_Task description_
Find and copy each line of the records where the string "margin" shows up.

Web page edit records
━━━━

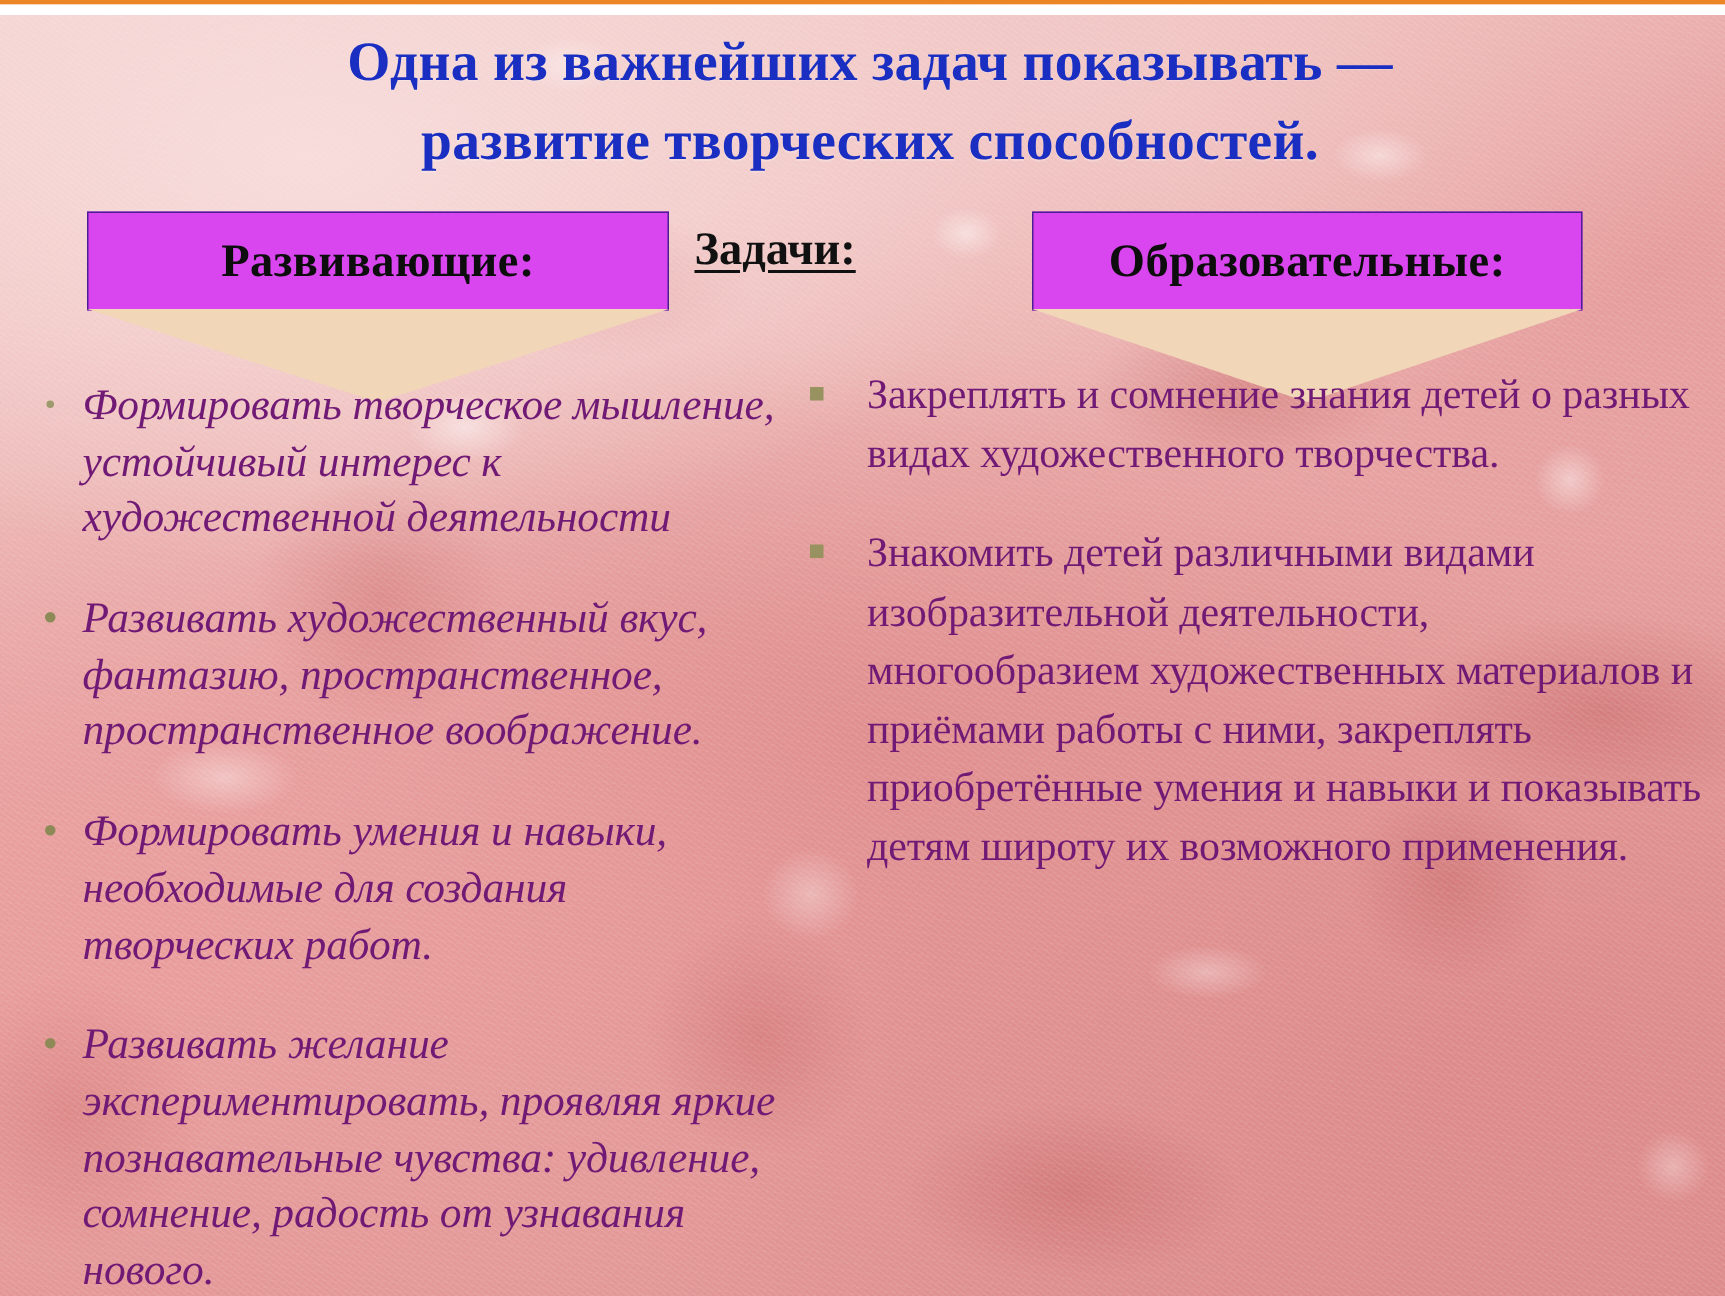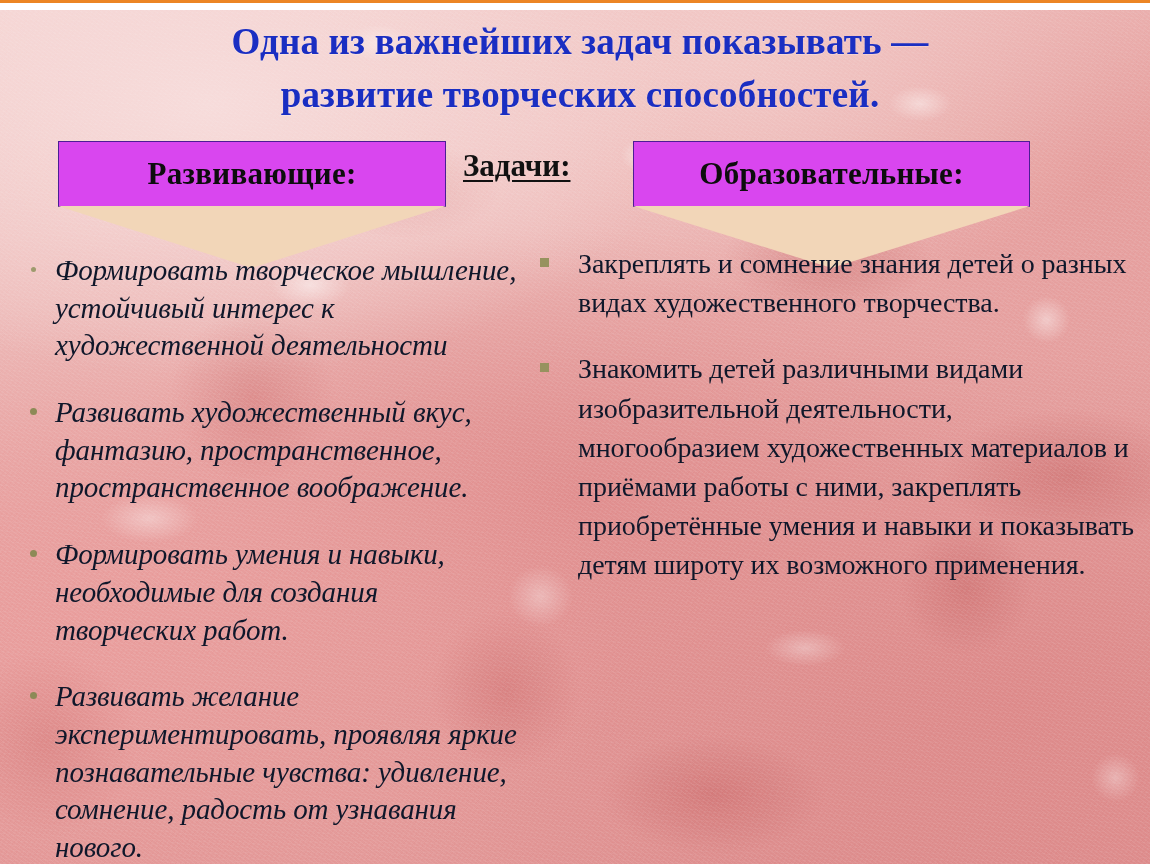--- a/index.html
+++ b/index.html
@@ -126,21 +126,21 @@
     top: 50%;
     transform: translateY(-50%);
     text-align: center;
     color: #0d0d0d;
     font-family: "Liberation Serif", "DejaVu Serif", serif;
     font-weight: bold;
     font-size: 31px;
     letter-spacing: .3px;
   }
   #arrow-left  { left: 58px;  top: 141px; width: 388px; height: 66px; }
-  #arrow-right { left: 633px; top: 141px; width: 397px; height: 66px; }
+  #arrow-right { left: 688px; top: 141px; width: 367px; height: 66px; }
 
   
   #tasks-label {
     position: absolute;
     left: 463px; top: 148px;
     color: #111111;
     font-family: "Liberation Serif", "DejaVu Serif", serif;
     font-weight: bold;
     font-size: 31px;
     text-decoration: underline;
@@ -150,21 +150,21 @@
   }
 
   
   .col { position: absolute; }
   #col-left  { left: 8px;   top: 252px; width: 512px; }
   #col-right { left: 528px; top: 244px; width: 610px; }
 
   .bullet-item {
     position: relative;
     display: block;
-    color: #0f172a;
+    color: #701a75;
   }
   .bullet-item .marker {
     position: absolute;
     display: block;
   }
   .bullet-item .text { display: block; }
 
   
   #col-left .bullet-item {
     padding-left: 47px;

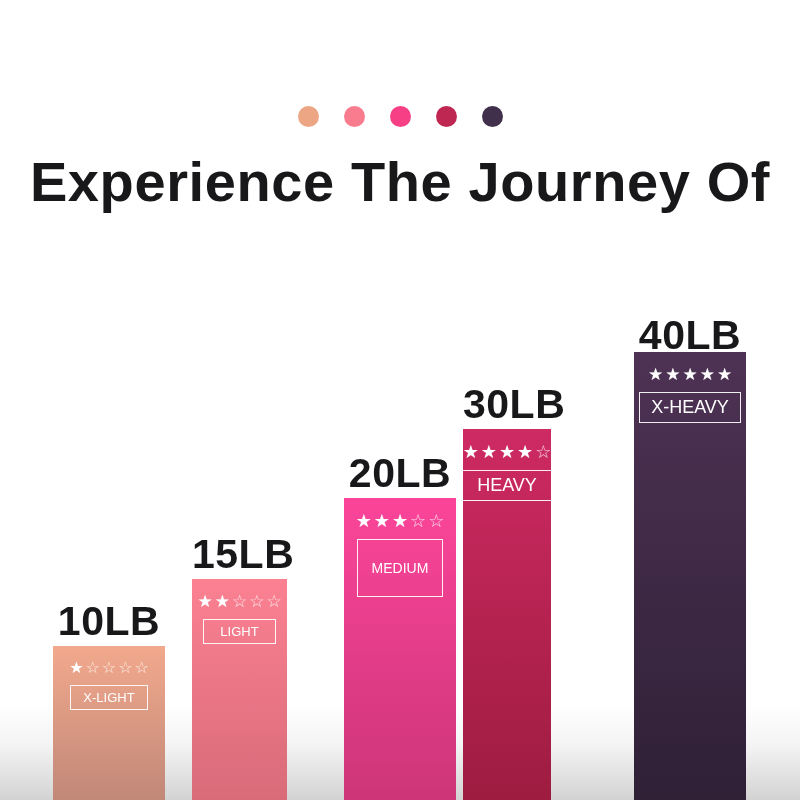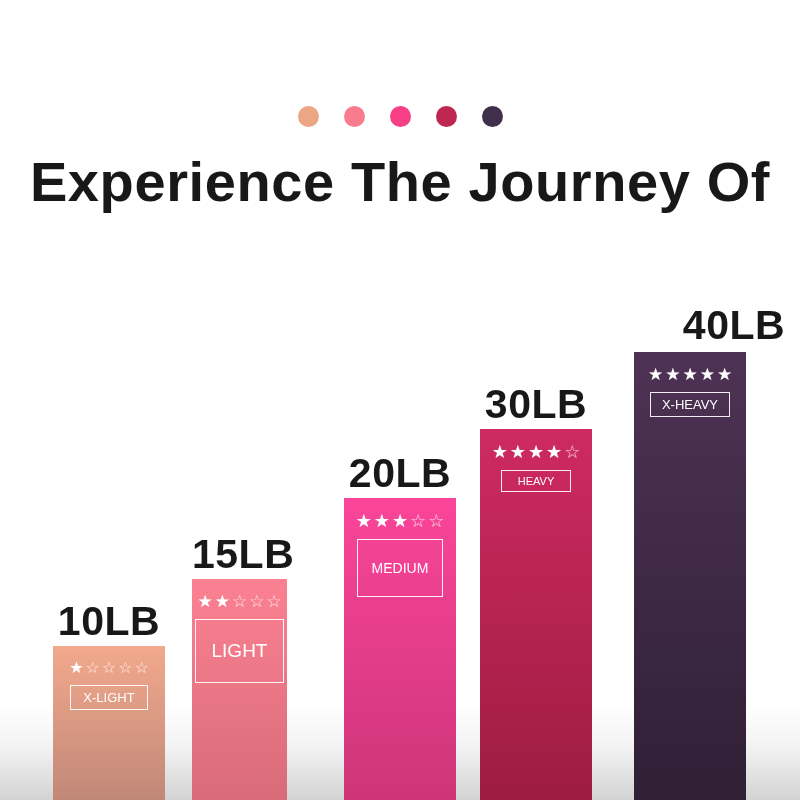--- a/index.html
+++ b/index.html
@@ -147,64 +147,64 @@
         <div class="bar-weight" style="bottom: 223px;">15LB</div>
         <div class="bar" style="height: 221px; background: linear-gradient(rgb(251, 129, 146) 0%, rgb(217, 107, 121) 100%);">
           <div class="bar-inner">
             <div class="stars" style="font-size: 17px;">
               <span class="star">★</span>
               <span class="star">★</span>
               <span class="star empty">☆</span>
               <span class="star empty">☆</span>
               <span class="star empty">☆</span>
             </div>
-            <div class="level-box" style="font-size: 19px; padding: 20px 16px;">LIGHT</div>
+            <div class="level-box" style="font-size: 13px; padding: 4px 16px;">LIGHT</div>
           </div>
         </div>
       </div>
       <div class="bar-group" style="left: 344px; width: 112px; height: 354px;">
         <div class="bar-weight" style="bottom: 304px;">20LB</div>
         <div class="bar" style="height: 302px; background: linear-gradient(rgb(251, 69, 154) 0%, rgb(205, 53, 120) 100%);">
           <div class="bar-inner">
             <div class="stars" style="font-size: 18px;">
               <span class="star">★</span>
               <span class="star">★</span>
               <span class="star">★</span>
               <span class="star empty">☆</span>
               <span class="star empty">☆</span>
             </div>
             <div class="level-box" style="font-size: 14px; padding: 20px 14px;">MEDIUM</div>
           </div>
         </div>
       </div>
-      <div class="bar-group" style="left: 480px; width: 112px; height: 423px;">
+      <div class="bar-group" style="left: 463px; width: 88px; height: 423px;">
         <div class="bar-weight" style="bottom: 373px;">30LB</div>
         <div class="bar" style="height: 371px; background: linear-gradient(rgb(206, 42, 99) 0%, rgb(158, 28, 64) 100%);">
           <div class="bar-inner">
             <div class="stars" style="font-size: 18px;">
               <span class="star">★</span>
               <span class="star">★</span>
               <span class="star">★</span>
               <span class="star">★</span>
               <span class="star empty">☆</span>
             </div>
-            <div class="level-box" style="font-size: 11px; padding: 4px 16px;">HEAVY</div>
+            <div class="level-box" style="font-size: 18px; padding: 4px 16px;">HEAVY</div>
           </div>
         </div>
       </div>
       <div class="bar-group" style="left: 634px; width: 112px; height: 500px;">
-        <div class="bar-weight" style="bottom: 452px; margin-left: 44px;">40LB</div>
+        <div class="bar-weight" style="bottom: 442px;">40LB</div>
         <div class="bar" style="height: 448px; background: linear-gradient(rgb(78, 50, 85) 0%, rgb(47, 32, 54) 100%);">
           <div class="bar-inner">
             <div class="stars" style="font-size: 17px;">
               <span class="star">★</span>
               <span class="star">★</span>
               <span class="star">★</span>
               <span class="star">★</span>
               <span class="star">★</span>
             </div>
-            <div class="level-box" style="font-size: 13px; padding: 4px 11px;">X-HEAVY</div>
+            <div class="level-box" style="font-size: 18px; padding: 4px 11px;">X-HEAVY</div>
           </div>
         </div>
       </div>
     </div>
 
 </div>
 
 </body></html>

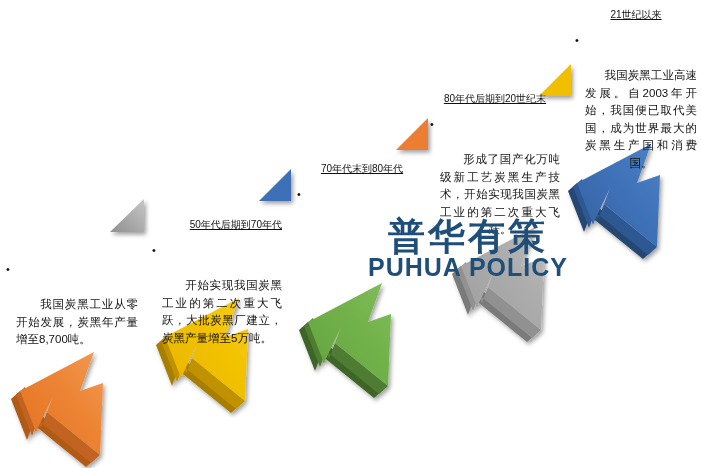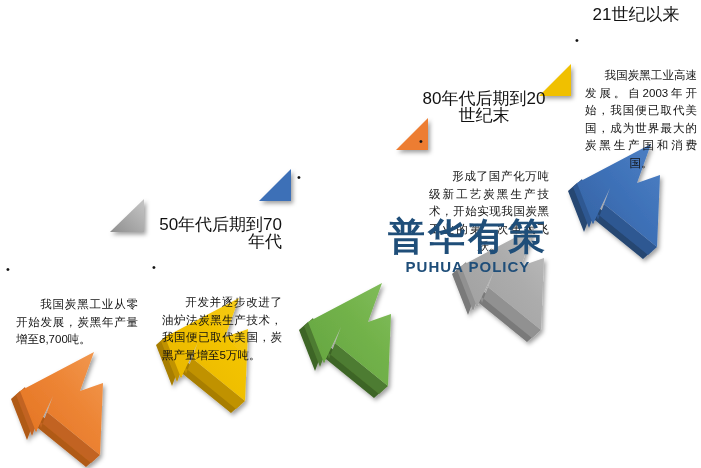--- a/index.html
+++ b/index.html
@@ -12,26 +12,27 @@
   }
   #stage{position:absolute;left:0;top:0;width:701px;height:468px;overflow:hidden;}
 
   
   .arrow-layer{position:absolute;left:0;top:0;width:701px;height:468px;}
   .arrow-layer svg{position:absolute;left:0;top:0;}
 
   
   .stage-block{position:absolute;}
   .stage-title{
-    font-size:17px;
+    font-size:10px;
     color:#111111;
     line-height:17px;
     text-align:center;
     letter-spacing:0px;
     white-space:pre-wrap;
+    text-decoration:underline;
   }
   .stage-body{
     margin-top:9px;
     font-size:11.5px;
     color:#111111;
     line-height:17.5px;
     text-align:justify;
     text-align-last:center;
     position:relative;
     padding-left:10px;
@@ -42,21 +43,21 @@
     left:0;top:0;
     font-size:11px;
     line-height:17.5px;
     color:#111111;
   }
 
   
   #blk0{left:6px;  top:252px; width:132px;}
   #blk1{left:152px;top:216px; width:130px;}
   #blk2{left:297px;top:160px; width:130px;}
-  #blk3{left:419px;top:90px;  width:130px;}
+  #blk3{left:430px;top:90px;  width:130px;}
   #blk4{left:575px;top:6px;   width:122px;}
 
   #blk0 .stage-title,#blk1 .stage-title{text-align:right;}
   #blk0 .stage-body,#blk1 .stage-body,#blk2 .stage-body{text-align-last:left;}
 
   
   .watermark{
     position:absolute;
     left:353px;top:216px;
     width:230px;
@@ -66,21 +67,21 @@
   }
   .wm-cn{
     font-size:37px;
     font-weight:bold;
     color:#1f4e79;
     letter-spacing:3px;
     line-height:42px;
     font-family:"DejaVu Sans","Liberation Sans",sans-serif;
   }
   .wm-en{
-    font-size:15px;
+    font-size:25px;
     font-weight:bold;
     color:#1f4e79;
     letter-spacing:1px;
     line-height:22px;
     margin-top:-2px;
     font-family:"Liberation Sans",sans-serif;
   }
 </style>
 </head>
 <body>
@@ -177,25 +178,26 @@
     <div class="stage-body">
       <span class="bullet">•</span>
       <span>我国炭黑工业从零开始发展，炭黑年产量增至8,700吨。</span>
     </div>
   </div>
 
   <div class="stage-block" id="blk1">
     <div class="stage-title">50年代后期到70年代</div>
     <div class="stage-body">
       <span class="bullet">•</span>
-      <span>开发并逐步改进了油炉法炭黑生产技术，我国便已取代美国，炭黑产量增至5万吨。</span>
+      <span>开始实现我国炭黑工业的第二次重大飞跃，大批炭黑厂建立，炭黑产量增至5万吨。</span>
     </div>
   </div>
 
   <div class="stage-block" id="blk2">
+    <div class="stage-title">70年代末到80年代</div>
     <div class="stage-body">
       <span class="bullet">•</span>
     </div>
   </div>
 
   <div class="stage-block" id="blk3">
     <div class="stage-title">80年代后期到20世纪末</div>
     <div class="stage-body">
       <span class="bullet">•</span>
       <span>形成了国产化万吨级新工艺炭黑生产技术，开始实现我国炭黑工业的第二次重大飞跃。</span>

━━━━

_Solution to this exercise_
-        <div class="bar-weight" style="bottom: 452px; margin-left: 44px;">40LB</div>
     margin-top:9px;
     margin-top:-2px;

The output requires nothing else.